# [GIVEN ENTRIES]
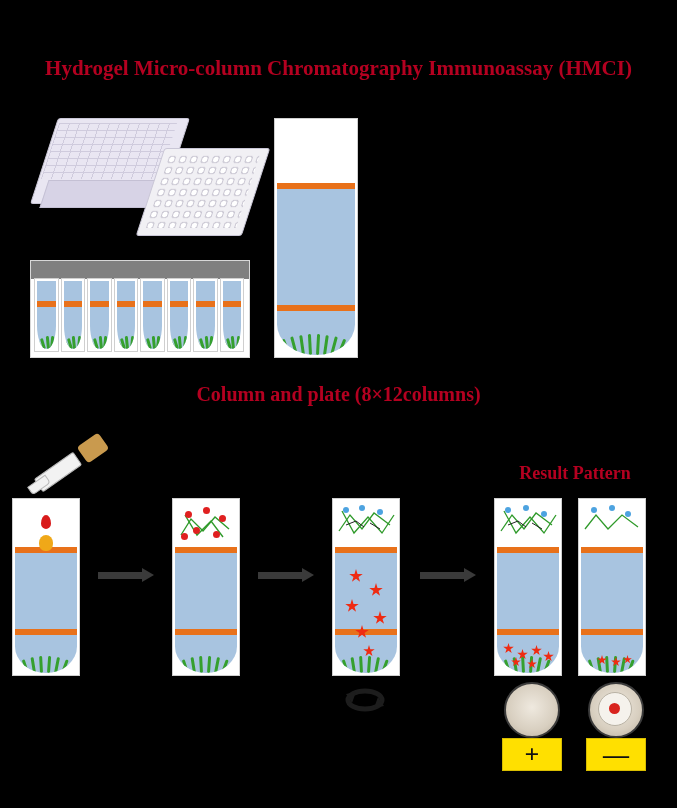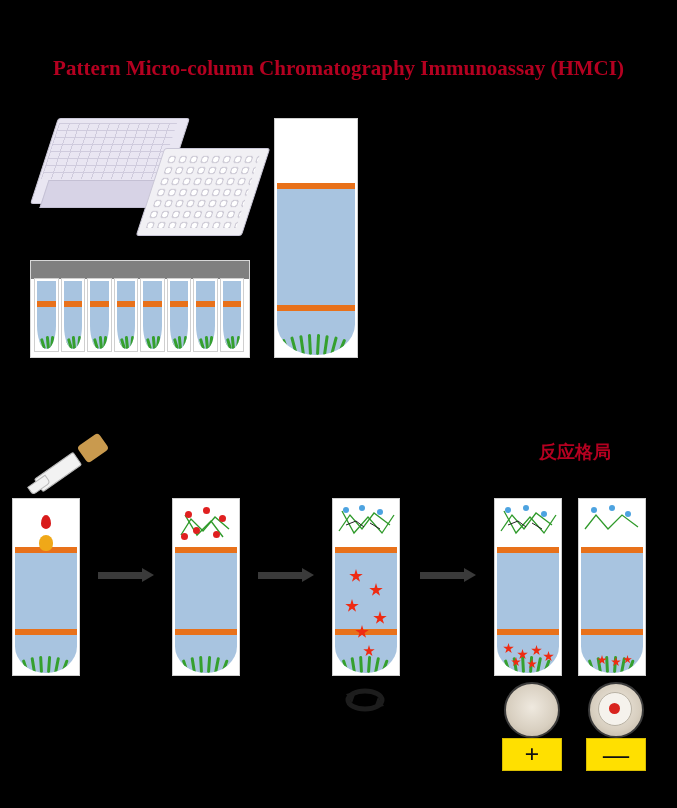--- a/index.html
+++ b/index.html
@@ -80,7 +80,7 @@
 
 <div class="stage">
 
-  <div class="title-en">Pattern Micro-column Chromatography Immunoassay (HMCI)</div>
+  <div class="title-en">Hydrogel Micro-column Chromatography Immunoassay (HMCI)</div>
 
   <div class="plate96" style="left:42px;top:118px;width:210px;height:130px;">
 

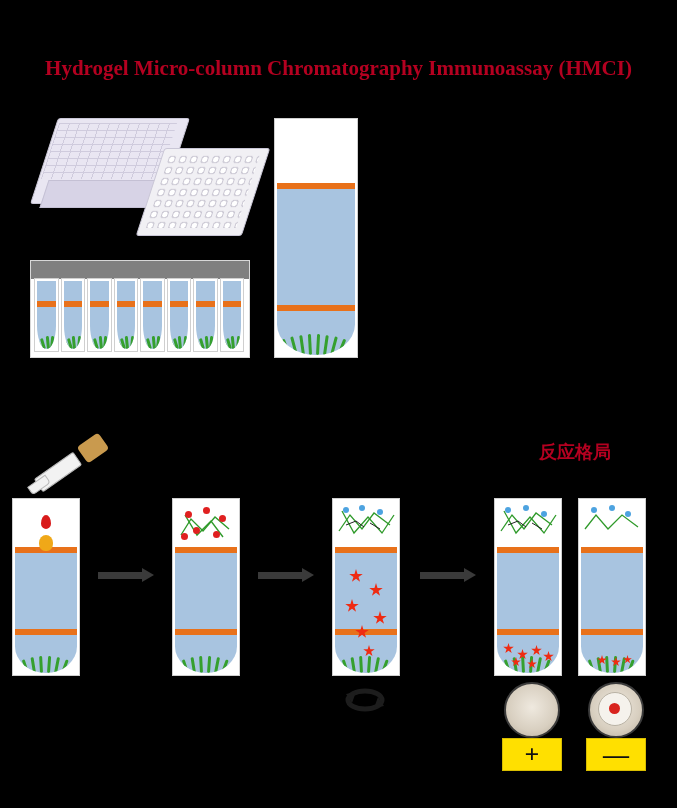--- a/index.html
+++ b/index.html
@@ -236,6 +236,7 @@
     </div>
   </div>
 
+  <div class="caption-mid">Column and plate (8×12columns)</div>
 
   <div class="result-cn">反应格局</div>
 

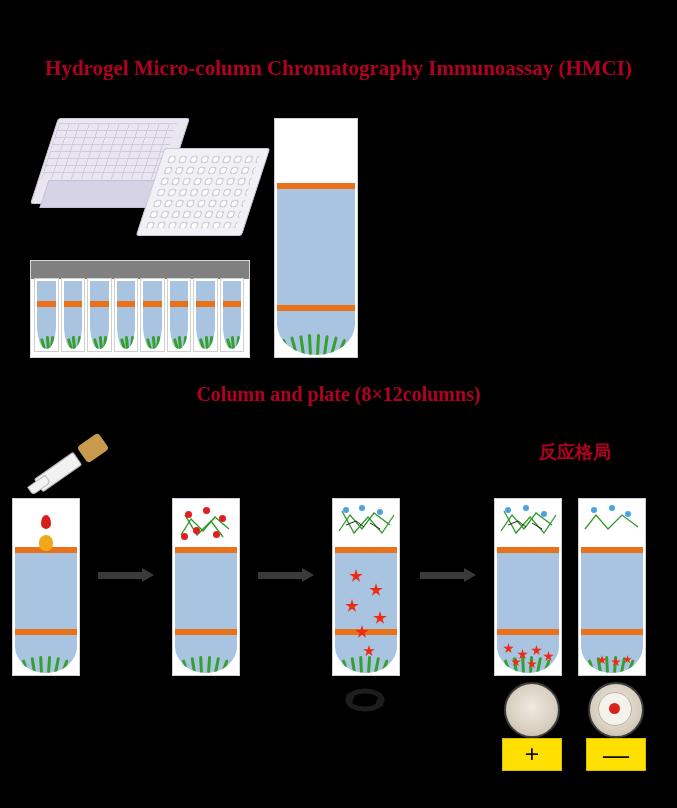--- a/index.html
+++ b/index.html
@@ -238,7 +238,6 @@
 
   <div class="caption-mid">Column and plate (8×12columns)</div>
 
-  <div class="result-cn">反应格局</div>
 
   <div class="tube" style="left:12px;top:498px;width:68px;height:178px;">
     <div class="whitegap" style="top:2px;height:46px;"></div>

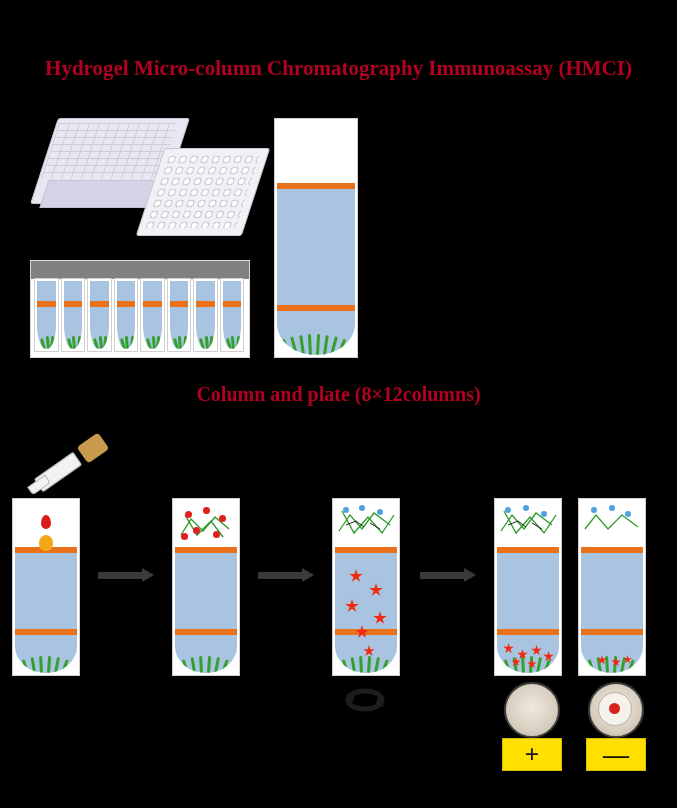--- a/index.html
+++ b/index.html
@@ -238,6 +238,7 @@
 
   <div class="caption-mid">Column and plate (8×12columns)</div>
 
+  <div class="result-en">Result Pattern</div>
 
   <div class="tube" style="left:12px;top:498px;width:68px;height:178px;">
     <div class="whitegap" style="top:2px;height:46px;"></div>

# [REQUIRED ACTION]
For this listing, copy out every line that includes the word "Immunoassay".

# [OUTPUT FOR THIS EXERCISE]
-  <div class="title-en">Pattern Micro-column Chromatography Immunoassay (HMCI)</div>
+  <div class="title-en">Hydrogel Micro-column Chromatography Immunoassay (HMCI)</div>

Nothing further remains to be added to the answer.